Ein anhaltendes Erschöpfungssyndrom oder auch eine Erschöpfungsdepression kann viele Ursachen haben. Dass diese Symptomatik auch Folge der Unterdrückung einer angeborenen Linkshändigkeit sein kann, ist immer noch nicht hinreichend bekannt.

Viele umgeschulte Linkshänder fühlen sich schnell von ihren alltäglichen Pflichten überfordert. Nach intellektuellen/geistigen Anstrengungen fühlen sie sich oft extrem erschöpft. Manche leiden auch unter chronischen Kopfschmerzen, Schwindelgefühlen und Schlaflosigkeit. Sie können nur schwer entspannen oder abschalten und deshalb auch nicht wirklich regenerieren.

Je länger dieser Zustand andauert, umso größer wird die (berechtigte) Sorge über das beeinträchtigte Wohlbefinden, die fehlende Lebensenergie und die abnehmende Leistungsfähigkeit..
Die Unterdrückung der rechten Gehirnhälfte kann, besonders bei ausgeprägten Linkshändern, einen hohen chronischen Energieverlust zur Folge haben. Es ist nur allzu verständlich, dass sich bei so einer Befindlichkeit auch Depressionen und Angstattacken breit machen können.
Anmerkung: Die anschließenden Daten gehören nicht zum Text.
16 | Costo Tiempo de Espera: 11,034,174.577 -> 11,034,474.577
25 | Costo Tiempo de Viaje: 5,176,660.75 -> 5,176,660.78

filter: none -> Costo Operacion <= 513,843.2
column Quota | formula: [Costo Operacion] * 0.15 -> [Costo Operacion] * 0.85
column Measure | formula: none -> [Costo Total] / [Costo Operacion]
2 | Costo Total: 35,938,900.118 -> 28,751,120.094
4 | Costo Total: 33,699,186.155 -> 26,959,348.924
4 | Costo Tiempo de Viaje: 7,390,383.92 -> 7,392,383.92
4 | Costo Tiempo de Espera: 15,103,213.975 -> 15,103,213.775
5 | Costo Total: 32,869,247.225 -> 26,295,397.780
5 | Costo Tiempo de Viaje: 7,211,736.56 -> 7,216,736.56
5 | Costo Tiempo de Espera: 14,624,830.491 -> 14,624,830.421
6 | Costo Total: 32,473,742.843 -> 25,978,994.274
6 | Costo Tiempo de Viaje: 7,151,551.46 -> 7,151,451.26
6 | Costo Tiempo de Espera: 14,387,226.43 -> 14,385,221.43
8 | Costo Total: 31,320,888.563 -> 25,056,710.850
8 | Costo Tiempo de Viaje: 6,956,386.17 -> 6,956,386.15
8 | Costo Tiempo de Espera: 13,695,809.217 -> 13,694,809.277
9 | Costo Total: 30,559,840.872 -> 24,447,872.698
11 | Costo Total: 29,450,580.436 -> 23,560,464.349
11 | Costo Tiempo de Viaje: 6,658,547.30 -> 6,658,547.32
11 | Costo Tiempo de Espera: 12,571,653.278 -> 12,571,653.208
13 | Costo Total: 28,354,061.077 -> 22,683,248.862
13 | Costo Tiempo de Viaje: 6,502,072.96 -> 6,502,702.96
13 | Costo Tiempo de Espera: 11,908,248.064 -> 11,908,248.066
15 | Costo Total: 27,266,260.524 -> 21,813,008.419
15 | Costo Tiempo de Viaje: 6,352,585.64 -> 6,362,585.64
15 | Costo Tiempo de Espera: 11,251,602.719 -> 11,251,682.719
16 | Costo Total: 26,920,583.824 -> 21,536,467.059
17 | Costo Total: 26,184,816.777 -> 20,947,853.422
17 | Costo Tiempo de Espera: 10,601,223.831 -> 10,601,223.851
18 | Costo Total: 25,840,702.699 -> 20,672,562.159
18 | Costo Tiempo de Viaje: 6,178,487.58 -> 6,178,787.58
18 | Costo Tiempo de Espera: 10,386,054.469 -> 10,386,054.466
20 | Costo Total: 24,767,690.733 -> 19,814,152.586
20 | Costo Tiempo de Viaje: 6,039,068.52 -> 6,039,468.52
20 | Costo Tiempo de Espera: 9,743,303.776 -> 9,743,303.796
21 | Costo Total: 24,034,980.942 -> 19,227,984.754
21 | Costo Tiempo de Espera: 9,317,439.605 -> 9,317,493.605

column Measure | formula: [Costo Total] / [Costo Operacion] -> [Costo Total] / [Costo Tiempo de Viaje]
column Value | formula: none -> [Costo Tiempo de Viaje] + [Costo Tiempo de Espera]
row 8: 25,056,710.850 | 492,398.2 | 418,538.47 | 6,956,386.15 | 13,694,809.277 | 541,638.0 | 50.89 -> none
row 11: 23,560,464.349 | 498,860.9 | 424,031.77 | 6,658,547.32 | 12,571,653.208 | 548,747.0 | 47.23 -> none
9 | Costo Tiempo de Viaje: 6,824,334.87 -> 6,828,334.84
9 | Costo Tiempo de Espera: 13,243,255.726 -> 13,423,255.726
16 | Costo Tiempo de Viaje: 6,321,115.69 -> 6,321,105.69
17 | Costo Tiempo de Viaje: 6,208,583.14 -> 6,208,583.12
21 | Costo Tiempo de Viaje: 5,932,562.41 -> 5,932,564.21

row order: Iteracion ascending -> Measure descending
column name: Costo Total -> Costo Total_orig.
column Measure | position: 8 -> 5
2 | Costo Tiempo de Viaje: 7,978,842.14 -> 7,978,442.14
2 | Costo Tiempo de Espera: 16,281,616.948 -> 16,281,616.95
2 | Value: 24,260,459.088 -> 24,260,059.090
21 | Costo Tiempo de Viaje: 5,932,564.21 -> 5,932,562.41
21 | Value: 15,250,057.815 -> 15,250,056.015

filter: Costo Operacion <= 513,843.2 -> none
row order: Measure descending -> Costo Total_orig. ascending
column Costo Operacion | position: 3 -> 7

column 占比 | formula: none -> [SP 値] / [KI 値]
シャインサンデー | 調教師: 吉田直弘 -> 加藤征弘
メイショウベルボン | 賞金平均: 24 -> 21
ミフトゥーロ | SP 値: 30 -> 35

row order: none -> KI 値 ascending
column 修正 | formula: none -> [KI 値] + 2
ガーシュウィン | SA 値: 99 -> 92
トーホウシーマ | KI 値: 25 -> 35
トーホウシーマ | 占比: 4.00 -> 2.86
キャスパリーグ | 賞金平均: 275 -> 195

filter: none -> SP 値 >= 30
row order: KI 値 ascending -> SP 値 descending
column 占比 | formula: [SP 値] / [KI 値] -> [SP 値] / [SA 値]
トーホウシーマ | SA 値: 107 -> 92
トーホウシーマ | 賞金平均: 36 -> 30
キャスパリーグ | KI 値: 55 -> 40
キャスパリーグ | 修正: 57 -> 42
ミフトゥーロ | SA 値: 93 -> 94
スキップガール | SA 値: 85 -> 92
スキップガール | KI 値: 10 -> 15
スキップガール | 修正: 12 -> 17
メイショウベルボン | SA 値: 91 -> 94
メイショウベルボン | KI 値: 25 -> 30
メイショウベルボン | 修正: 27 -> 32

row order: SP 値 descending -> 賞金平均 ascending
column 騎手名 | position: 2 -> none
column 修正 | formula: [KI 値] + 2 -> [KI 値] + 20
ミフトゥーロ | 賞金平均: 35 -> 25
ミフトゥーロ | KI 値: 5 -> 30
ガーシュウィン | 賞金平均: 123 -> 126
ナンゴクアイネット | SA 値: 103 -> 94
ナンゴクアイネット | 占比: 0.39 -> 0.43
Menschen mit einem anhaltenden Erschöpfungssyndrom oder einer Erschöpfungsdepression sollten immer auch auf eine mögliche Linkshändigkeit hin untersucht werden.

Umgeschulten Linkshändern mit einer Erschöpfungsdepression kann, meiner Erfahrung nach, nur die Rückschulung wirklich helfen. Wenn umgeschulte Linkshänder wieder mit links schreiben lernen, kann die unterdrückte Energie der rechten Gehirnhälfte allmählich freigesetzt werden. Bei vielen Kindern, Jugendlichen und Erwachsenen, die ich bisher in der Rückschulung begleitet habe, konnte ich einen deutlichen Energiezuwachs erleben. Sie haben aus ihrer Erschppfungsdepression herausfinden können.